The Facts: The University directly emits 30 percent of its greenhouse gases. The remainder is a result of indirect transportation and power generation emissions.
Our Opinion: The University has effectively eliminated a large portion of its direct GHG emissions. The rest is either out of the University’s control or is caused by student necessity; the Office of Sustainability has little else it can influence in these regards.
The Office of Sustainability hosted a meeting Wednesday to discuss the University’s climate neutrality goals.
Its sustainability plans are noble and surely deserve some time on air, but how do the office’s ongoing plans amount to anything more than complaining?
By its own reporting, the Office of Sustainability has shown that only 30 percent or so of the University’s emissions are directly contributed by N.C. State. For comparison, over 68 percent of the University’s greenhouse gas emissions are a result of indirect commuting and electricity.
Unless students are prepared to fundamentally change the way they commute to school and use their electricity, very little will change in regard to that piece of the puzzle.
The reason these emissions are considered indirect is because the University’s electricity providers contribute them on its behalf. Theoretically that would mean that these emissions are absolutely alterable.
The University certainly isn’t setting the example if that’s the case. For years, students and faculty have made suggestions indicating that many campus buildings are inappropriately heated and cooled. Students really wouldn’t mind if the building temperatures in the summer months were kept a couple degrees warmer.
On a similar note, NCSU continues to celebrate a sort of perverse festival of lights where the goal is to show how much brighter the campus can be lit compared to its rivals during the night. Surely, students wouldn’t mind if the lighting schemes accommodated some limited lighting hours during the middle of the night.
The University’s significantly lower greenhouse gas emissions compared to Chapel Hill is and should be a source of pride.
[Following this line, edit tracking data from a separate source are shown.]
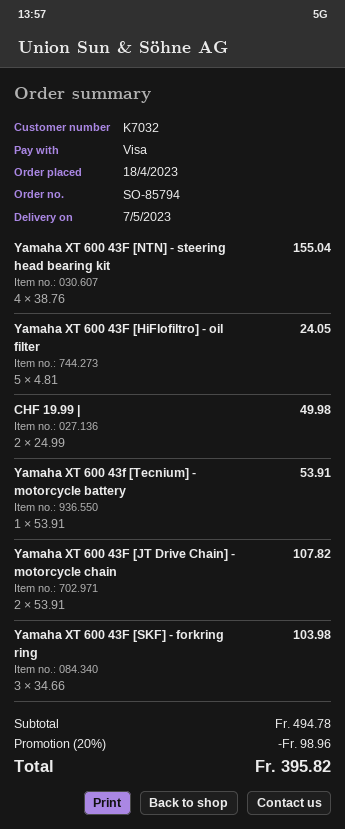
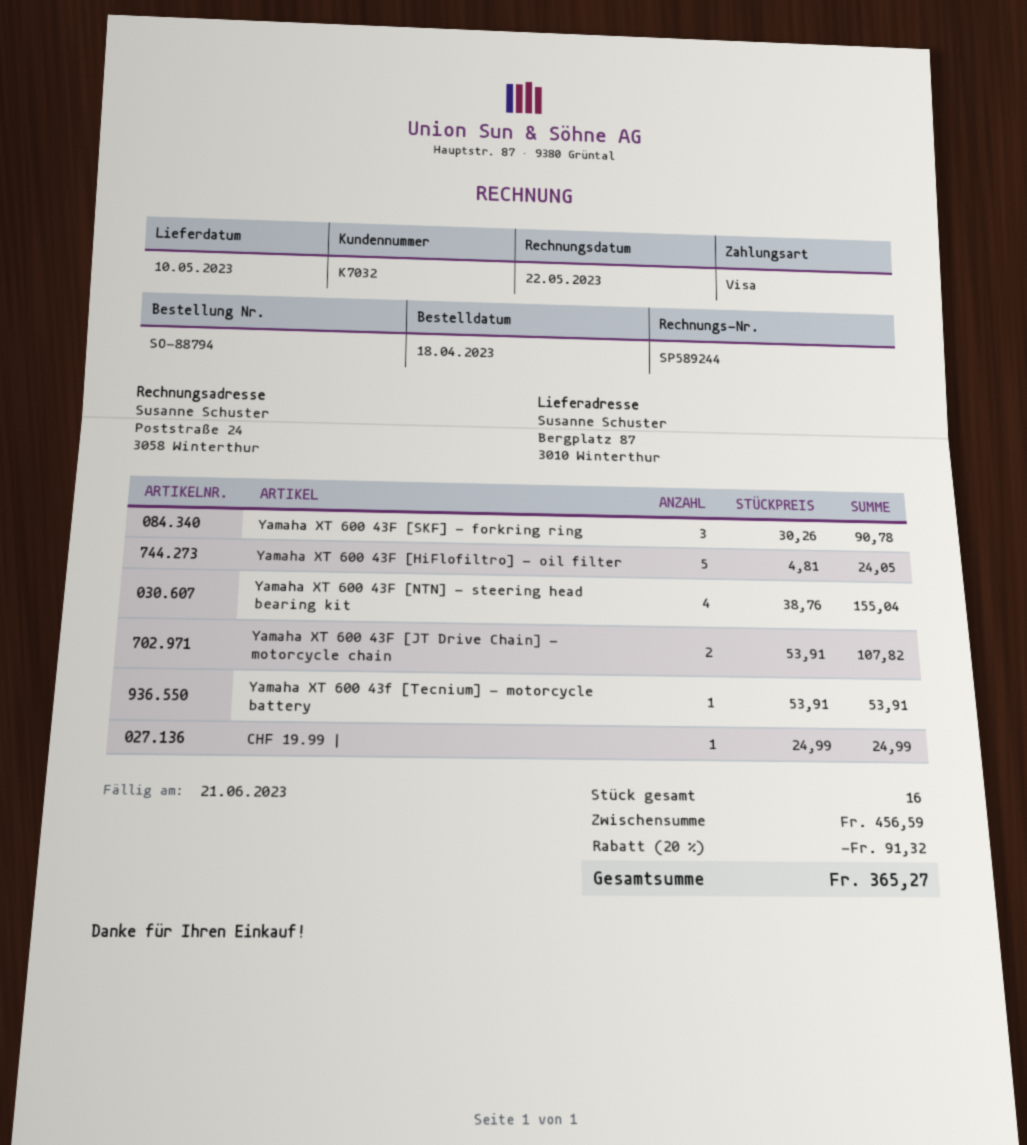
order number: SO-85794 -> SO-88794
delivery date: 2023-05-07 -> 2023-05-10
CHF 19.99 |: 2 x 24.99 = 49.98 -> 1 x 24.99 = 24.99
Yamaha XT 600 43F [SKF] - forkring ring: 3 x 34.66 = 103.98 -> 3 x 30.26 = 90.78
subtotal: 494.78 -> 456.59
discount: 20% = 98.96 -> 20% = 91.32
total: 395.82 -> 365.27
A large portion of this burden was borne by students though, whilst the University maintained the status quo.
The University’s Climate Action Plan, available on the Office of Sustainability’s Web site, contains links to charts and tables of notable sustainability “successes” but fails to present any real methods to further reduce the University’s emissions.
The office is vague and simply claims that it “need[s] the help of our entire campus community to develop solutions that sustain North Carolina State University well into the future.”
This means nothing. Students cannot adjust the temperature of the academic buildings any more than they can change the distance of their commutes. Student suggestions have been cast aside as irrelevant, and honestly they are.
The University’s sustainability essentially hinges on alternative power development and transit. Until these become reality the Office of Sustainability has done its job for the small aspects it has purview over, the rest is simply fixed.